Data mining firewall logs : Principal Component Analysis

In this article we’ll explore how Principal Component Analysis [PCA] [1] – a popular data reduction technique – can help a busy security or network administrator. Any such administrator has often been faced with a daunting problem… going through reams of firewall or router connection logs trying to figure out if any of the thousands of entries is abnormal or not, if it’s worth looking into, or even where to start. We’ll use an open source data analysis tool called RapidMiner [2] to explore how to tackle this exact problem and give admins a head start.

PCA may sound complicated – but breaking it down to its bare essence reveals a not so complicated concept. Given a CSV or table, PCA applies statistical and mathematical techniques to figure out which of the columns in the data actually have the most “impact” or variance in statistical speak. To illustrate this point… imagine having a the following really simple table:

| Destination IP Address | Protocol |
|                   |   tcp         |
|                 |   tcp         |
|                   |   tcp         |

It’s pretty intuitive that the only column adding any real value or having any real impact is the destination IP address, because it’s the only column whose value changes. The protocol column only contains “tcp” (it has no variance) and so doesnt really add much to figuring out if a connection is anomalous. PCA automates this process over a potentially large number of columns, and tells the analyst which columns have the most impact. I recommend you read the article [3] to get a good background into exactly how we’ll be extracting this information using RapidMiner.

Preparing the firewall logs

In this case, we’ll be using PaloAlto “Traffic” logs, exported to a CSV file.
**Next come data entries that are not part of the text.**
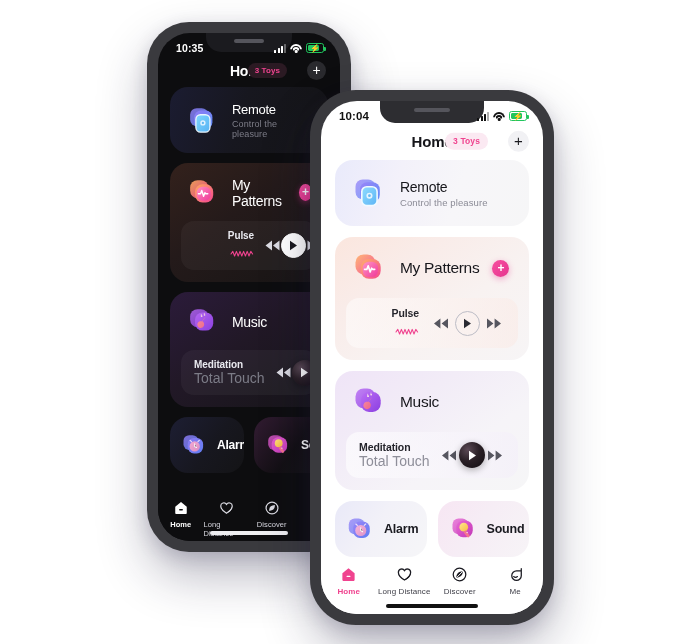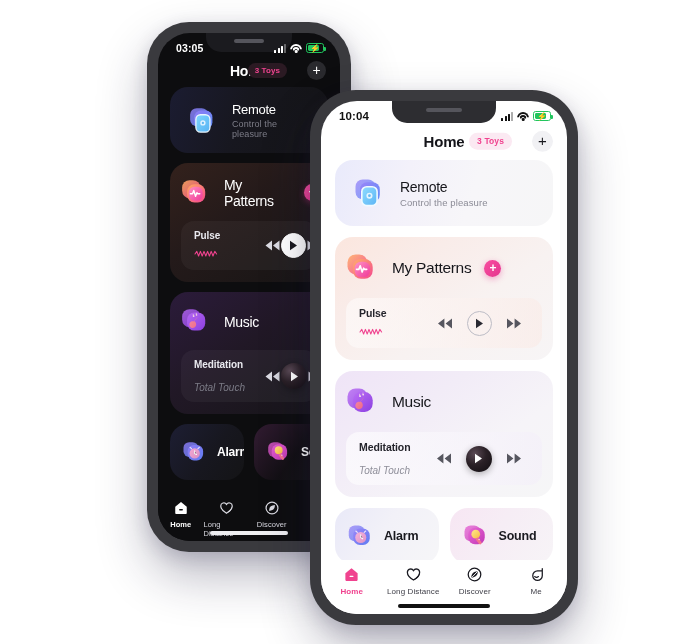--- a/index.html
+++ b/index.html
@@ -211,7 +211,7 @@
       </div>
 
       <div class="statusbar">
-        <div class="st-time">03:05</div>
+        <div class="st-time">10:35</div>
         <div class="st-right">
           <div class="bars">
               <i></i>

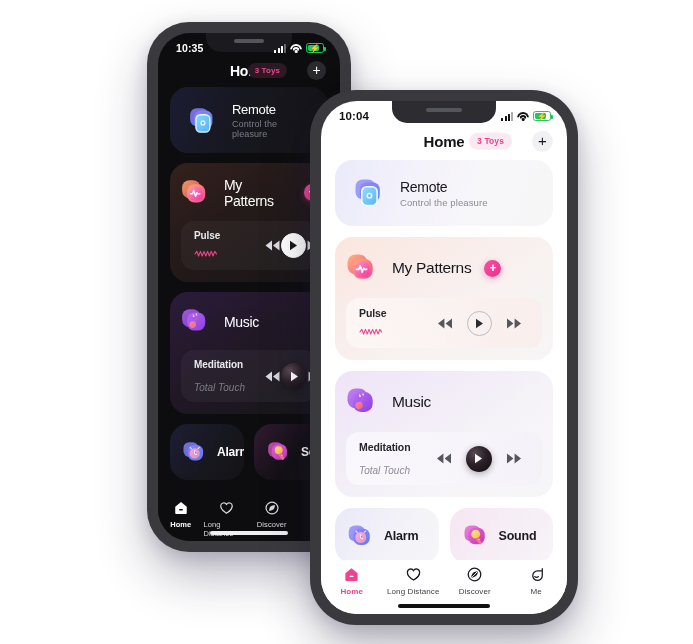--- a/index.html
+++ b/index.html
@@ -20,7 +20,7 @@
     box-shadow: 0 24px 50px rgba(30,25,60,.30), 0 6px 18px rgba(30,25,60,.16);
   }
   .phone.back  { left: 147px; top: 22px;  width: 204px; height: 530px; border-radius: 42px; }
-  .phone.front { left: 310px; top: 90px;  width: 268px; height: 535px; }
+  .phone.front { left: 310px; top: 90px;  width: 244px; height: 535px; }
 
   .screen {
     position: relative;

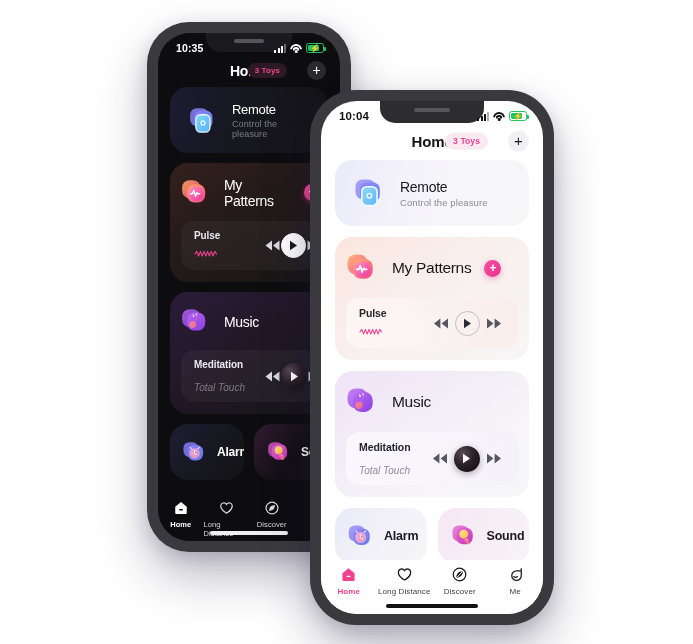--- a/index.html
+++ b/index.html
@@ -126,7 +126,7 @@
     background: linear-gradient(145deg,#2b1b3a 0%,#211826 45%,#161518 100%);
   }
 
-  .card-head { display:flex; align-items:center; gap:13px; padding:13px 8px 8px; }
+  .card-head { display:flex; align-items:center; gap:13px; padding:13px 16px 8px; }
   .card-title { font-size:15.5px; font-weight:normal; color:#17171c; letter-spacing:-.3px; }
   .phone.back .card-title{ color:#fff; font-size:14px; }
   .card-sub { font-size:9.5px; color:#8b8b96; margin-top:2px; letter-spacing:.1px; }

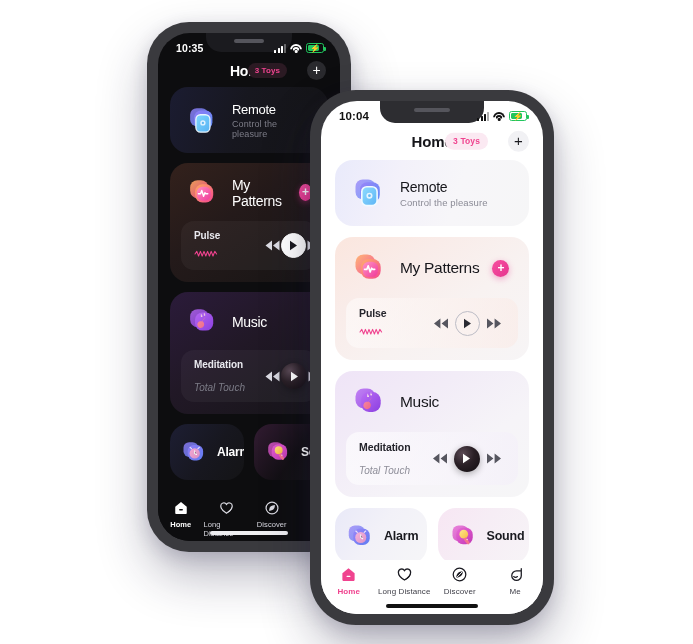--- a/index.html
+++ b/index.html
@@ -143,7 +143,7 @@
   
   .player { margin: 4px 11px 12px; border-radius:13px; padding:9px 13px;
             display:flex; align-items:center; gap:10px; }
-  .patterns .player{ background: linear-gradient(100deg,rgba(255,255,255,.5),rgba(250,233,228,.55)); }
+  .patterns .player{ background: linear-gradient(100deg,rgba(255,255,255,.5),rgba(250,233,228,.55)); text-align: right; }
   .music .player   { background: linear-gradient(100deg,rgba(255,255,255,.62),rgba(243,238,249,.6)); }
   .phone.back .patterns .player{ background: rgba(255,255,255,.045); }
   .phone.back .music .player   { background: rgba(255,255,255,.045); }

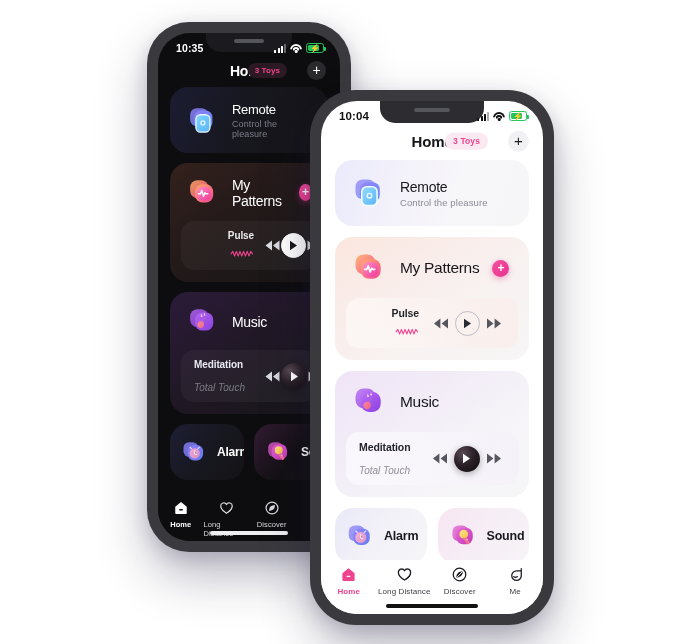--- a/index.html
+++ b/index.html
@@ -151,7 +151,7 @@
   .pl-label { flex:0 0 auto; min-width:60px; }
   .pl-name { font-size:10.5px; font-weight:bold; color:#25252c; letter-spacing:-.1px; }
   .phone.back .pl-name{ color:#e9e9ef; font-size:10px; }
-  .pl-sub { font-size:10px; color:#8e8e99; margin-top:12px;font-style:italic; }
+  .pl-sub { font-size:14px; color:#8e8e99; margin-top:0; }
   .phone.back .pl-sub{ color:#7c7c87; }
   .pl-wave { margin-top:2px; }
 

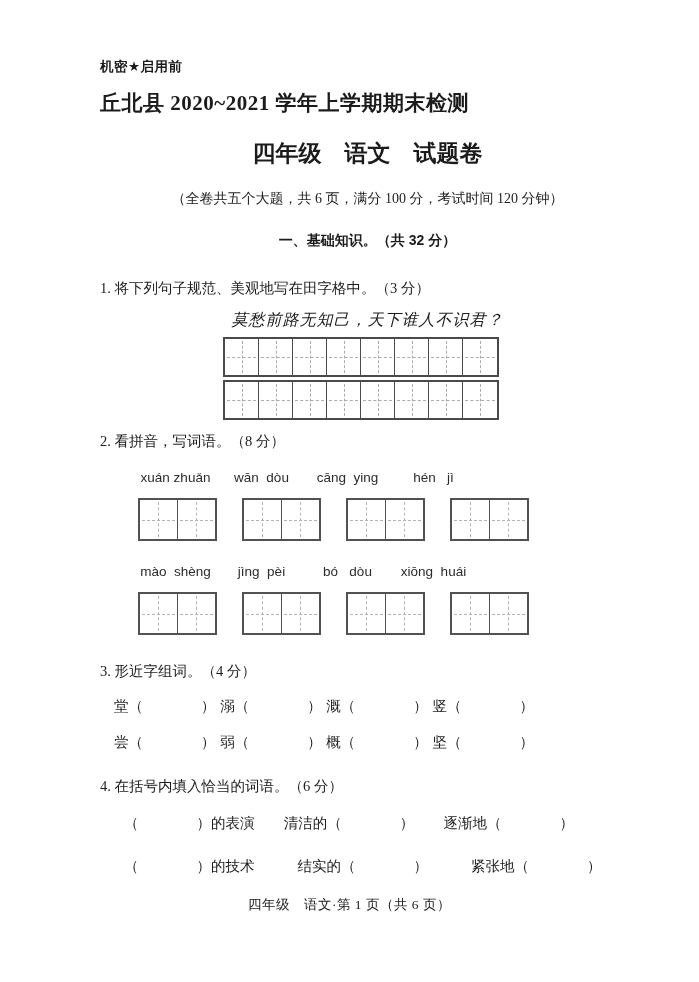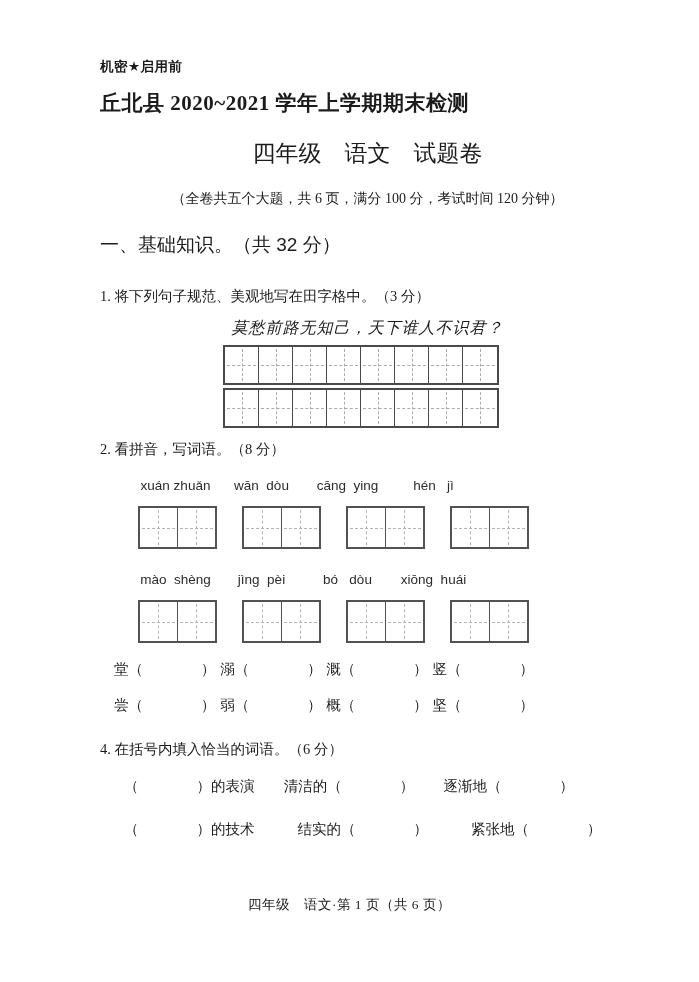--- a/index.html
+++ b/index.html
@@ -33,7 +33,7 @@
     margin-top: 21px;
     text-align: center;
     font-size: 23px;
-    font-weight: normal;
+    font-weight: bold;
   }
   .exam-info {
     margin-top: 21px;

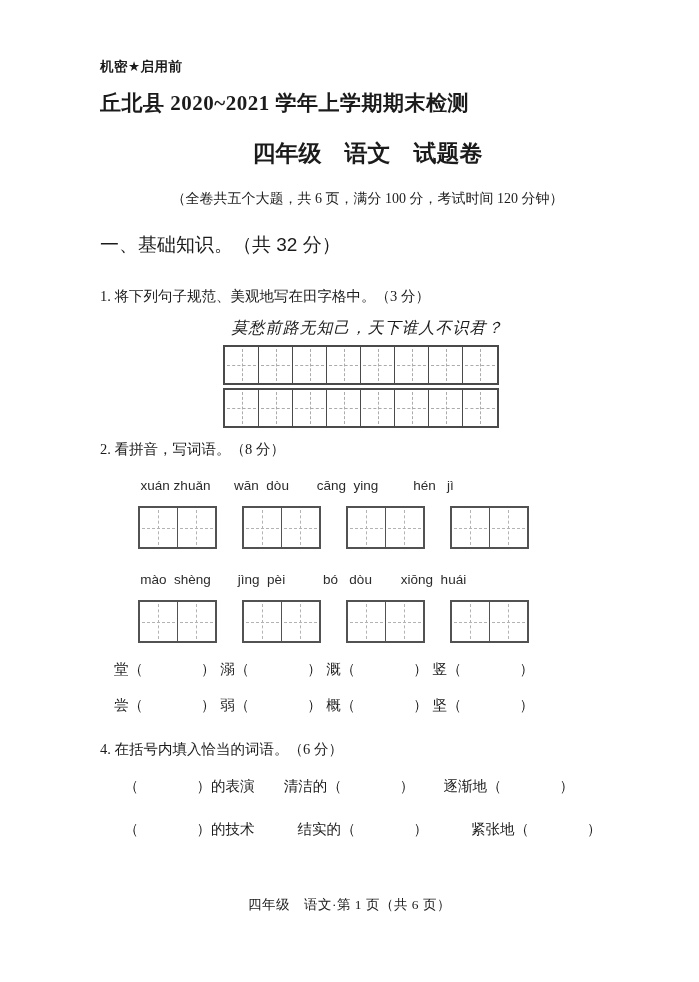--- a/index.html
+++ b/index.html
@@ -42,9 +42,10 @@
   }
   .section-heading {
     margin-top: 24px;
+    text-align: center;
     font-family: "Liberation Sans", "DejaVu Sans", sans-serif;
-    font-weight: normal;
-    font-size: 19px;
+    font-weight: bold;
+    font-size: 14px;
   }
   .q-label {
     font-size: 14.5px;

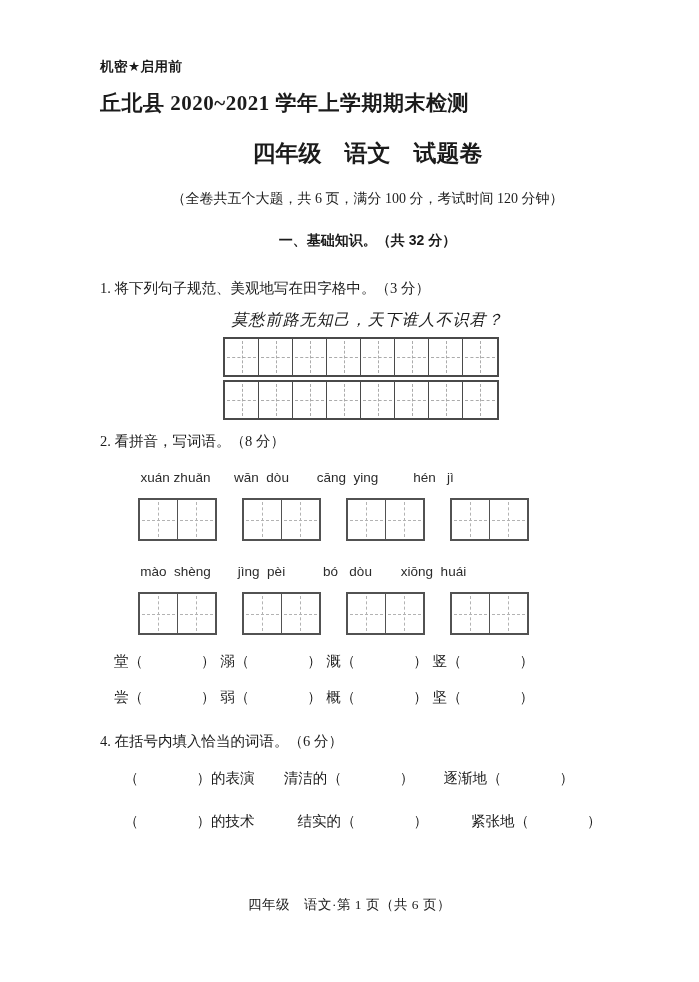--- a/index.html
+++ b/index.html
@@ -237,6 +237,7 @@
     </div>
   </div>
 
+  <div class="q-label q3-label">3. 形近字组词。（4 分）</div>
 
   <div class="fill-row q3-row">
     <span class="fill-item">堂（　　　　）</span>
This results in a rather large data set, so either beef up your machine, or reduce the data set. For the purposes of the article, we’ll have to reduce the data set. So we keep only the first 10,000 rows, and reduce the number of columns by making some educated guesses as to which columns can be removed. For example, constant columns like “Serial Number”, “Domain”, “Config Version”, and so on can be eliminated. Other columns that do not add too much value such as “receive time” are also eliminated. It takes some practice but you should be able to very quickly determine which columns actually do make a difference. In this case, we retained the following columns:

Source address
Destination address
Source Port
Destination Port
IP Protocol
Bytes Sent
Bytes Received
Destination Country

PCA normally only takes numeric input, and some of these columns contain alphanumeric data. So we now need to convert all data to numbers only. A really simple way of doing this is just to convert each cell to it’s ASCII equivalent. So “abc” would be 97+98+99=294

I wrote a really simple python script that iterates through the CSV file and converts everything to the decimal ASCII equivalent. The script takes as an input a file called “log_prepared_truncated.csv” and outputs to a file called “log_transformed_truncated.csv”, and it assumes the first row contains column names so it leaves them untouched.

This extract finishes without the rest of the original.